Le projet s’appuie sur l’exploitation des enquêtes HSM (Handicap-Santé Ménages) et HSI (Handicap-Santé Institutions), qui ont porté en 2008 respectivement sur 30 000 et 10 000 personnes. Ces enquêtes présentent l’attrait de couvrir de façon homogène toute une population à tous les âges, notamment ceux permettant de caractériser le vieillissement. Le handicap est identifié sur la base de la déclaration et de la datation de déficiences par les personnes interrogées dans ces deux enquêtes.

État d'avancement : 

Les besoins d’aide déclarés sont plus fréquents chez les PA que parmi les PHAA. De même, les besoins sont moins souvent couverts parmi les PA (notamment plus fréquemment sous-satisfaits).

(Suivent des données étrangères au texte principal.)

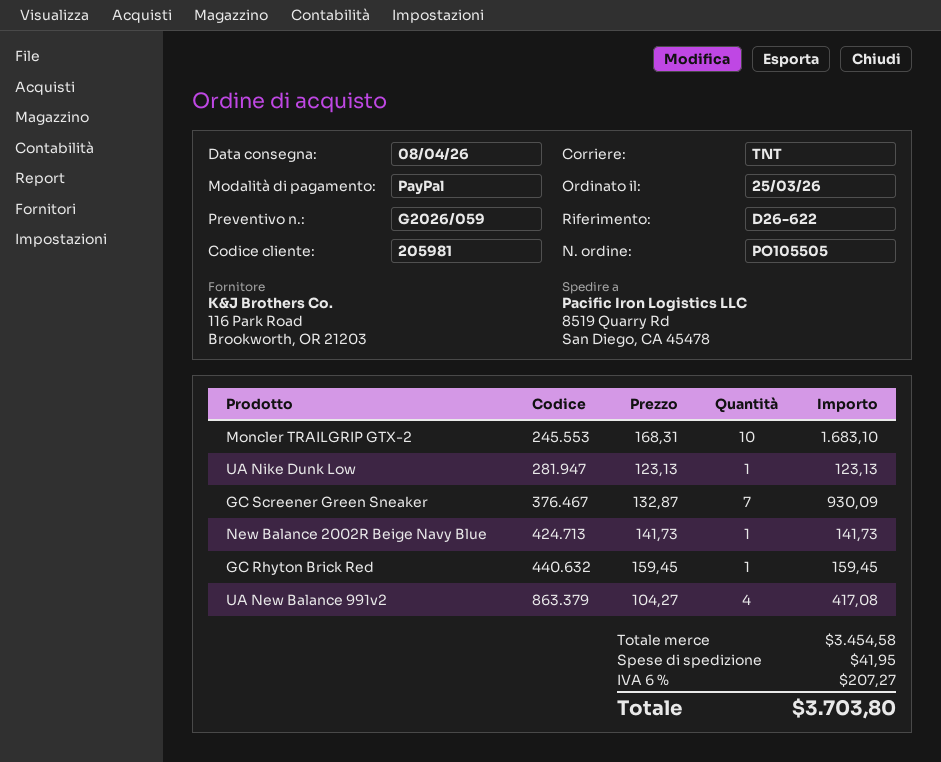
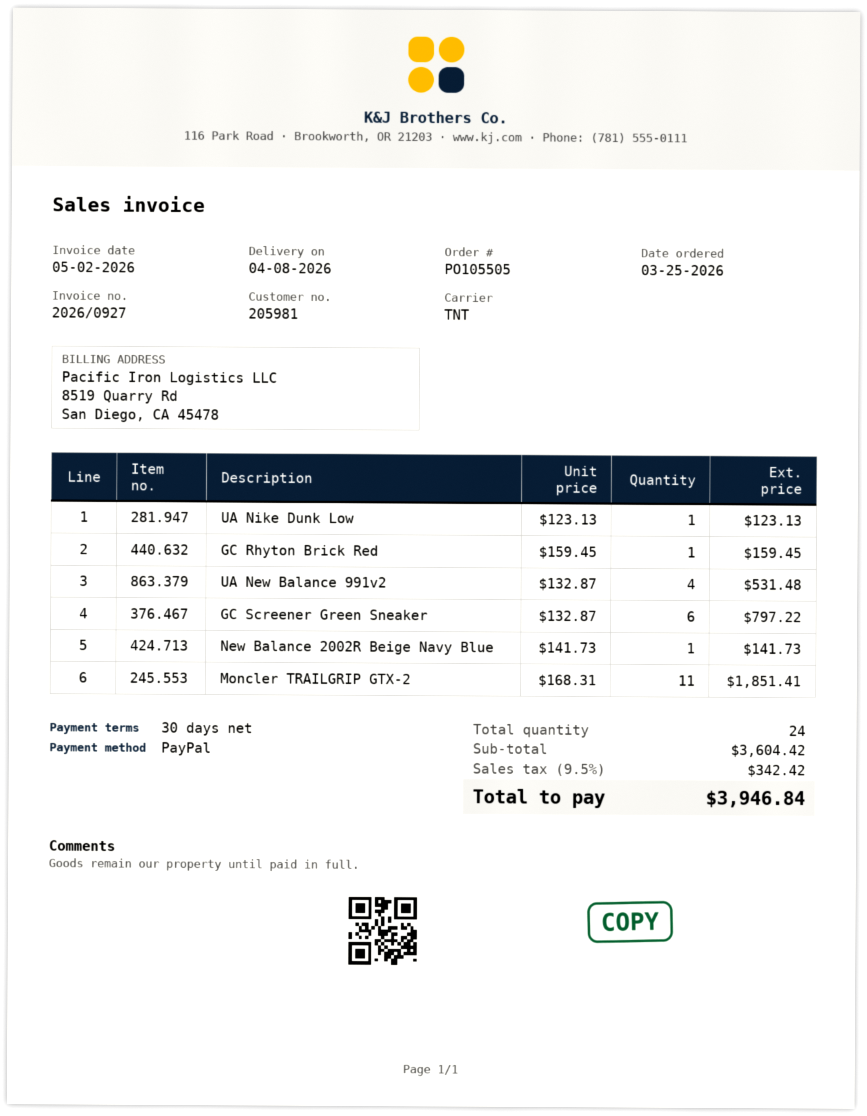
Moncler TRAILGRIP GTX-2: 10 x 168.31 = 1683.10 -> 11 x 168.31 = 1851.41
GC Screener Green Sneaker: 7 x 132.87 = 930.09 -> 6 x 132.87 = 797.22
UA New Balance 991v2: 4 x 104.27 = 417.08 -> 4 x 132.87 = 531.48
subtotal: 3454.58 -> 3604.42
shipping: 41.95 -> none
tax: 6% = 207.27 -> 9.5% = 342.42
total: 3703.80 -> 3946.84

Toutefois, ces deux résultats paraissent expliqués par des différences objectives entre les structures des deux populations de PA et de PHAA. En effet, à âge, sexe, niveau d’éducation, état de santé déclaré, environnement familial et lieu de vie équivalents, le fait d’être une PHAA (plutôt qu’une PA) est statistiquement et positivement associé à la présence de besoins d’aide pour les activités quotidiennes. Ce résultat semble robuste quelle que soit la méthode d’appariement utilisée (appariement exact ou sur le score de propension) et après réplication par bootstrap.

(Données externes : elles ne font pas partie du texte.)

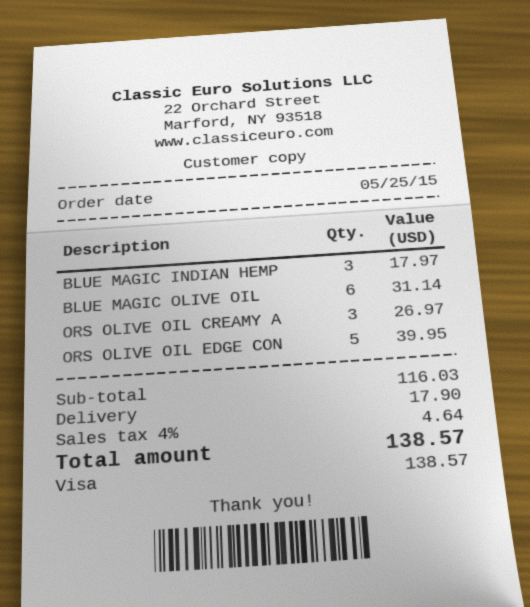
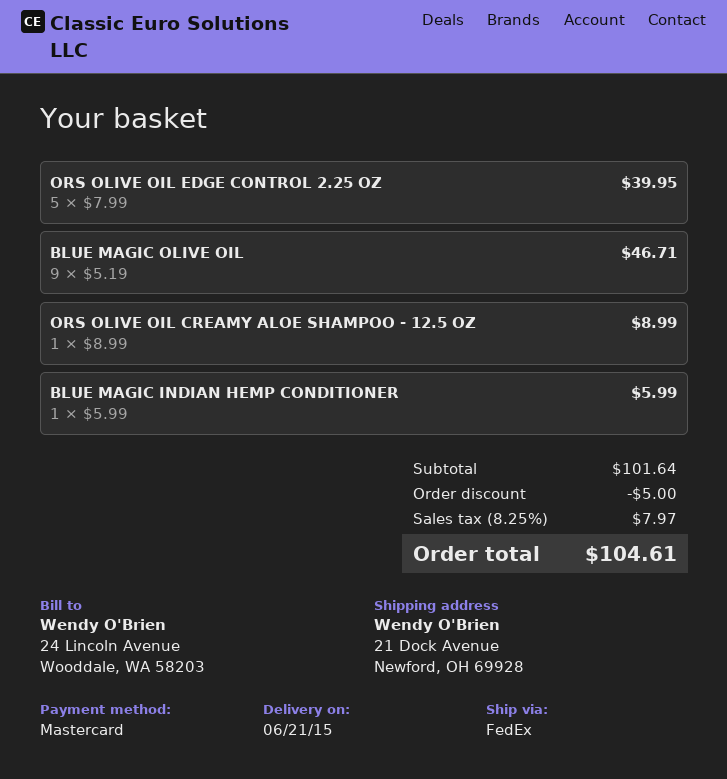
payment method: Visa -> Mastercard
BLUE MAGIC INDIAN HEMP: 3 for 17.97 -> 1 for 5.99
BLUE MAGIC OLIVE OIL: 6 for 31.14 -> 9 for 46.71
ORS OLIVE OIL CREAMY A: 3 for 26.97 -> 1 for 8.99
subtotal: 116.03 -> 101.64
discount: none -> 5.00
shipping: 17.90 -> none
tax: 4% = 4.64 -> 8.25% = 7.97
total: 138.57 -> 104.61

Concernant la satisfaction des besoins d’aide déclarés dans la réalisation des activités de la vie quotidienne (AVQ), aucune différence statistiquement significative ne paraît révélée malgré l’usage des mêmes stratégies d’appariement. Pour les activités instrumentales de la vie quotidienne (AIVQ) en revanche, après appariement sur l’âge, le sexe, l’environnement familial, le niveau d’éducation, la présence d’enfants et le lieu de vie, être une PHAA est positivement et significativement associé à la non/sous satisfaction des besoins d’aide rencontrés. Là encore, ce résultat semble robuste au regard des différentes méthodes et des réplications bootstrap effectuées.

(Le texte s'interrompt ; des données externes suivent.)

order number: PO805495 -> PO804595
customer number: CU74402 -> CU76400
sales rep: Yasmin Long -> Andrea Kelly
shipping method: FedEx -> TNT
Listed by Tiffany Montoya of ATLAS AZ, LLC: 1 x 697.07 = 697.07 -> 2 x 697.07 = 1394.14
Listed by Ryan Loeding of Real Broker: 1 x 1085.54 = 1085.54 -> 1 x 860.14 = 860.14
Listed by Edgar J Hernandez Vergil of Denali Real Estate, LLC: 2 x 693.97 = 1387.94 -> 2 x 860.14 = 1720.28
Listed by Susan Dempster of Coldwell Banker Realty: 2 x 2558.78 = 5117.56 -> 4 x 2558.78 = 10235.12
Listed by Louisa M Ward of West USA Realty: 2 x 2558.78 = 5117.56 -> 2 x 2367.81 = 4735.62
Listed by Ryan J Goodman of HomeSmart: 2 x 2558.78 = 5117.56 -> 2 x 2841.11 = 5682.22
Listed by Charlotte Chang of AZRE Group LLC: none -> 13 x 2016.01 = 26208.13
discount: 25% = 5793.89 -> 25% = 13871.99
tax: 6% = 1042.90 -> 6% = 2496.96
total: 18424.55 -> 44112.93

Le projet est dans sa troisième année d’exécution et se terminera en octobre 2018. Cette année 2018 sera consacrée à la mise en évidence d’éventuelles différences entre les PHAA et les PA dans les ressources socio-économiques (revenus, statut sur le marché du travail, etc.) et les recours socio-familiaux (famille, amis, vie associative, participation sociale) susceptibles de contribuer à la compensation des processus de perte d’autonomie et/ou de handicap. En fonction de la puissance statistique que les jeux de données peuvent autoriser, des comparaisons entre domicile et institution seront réalisées, afin d’établir le rôle possiblement protecteur d’un environnement de vie comparativement à l’autre.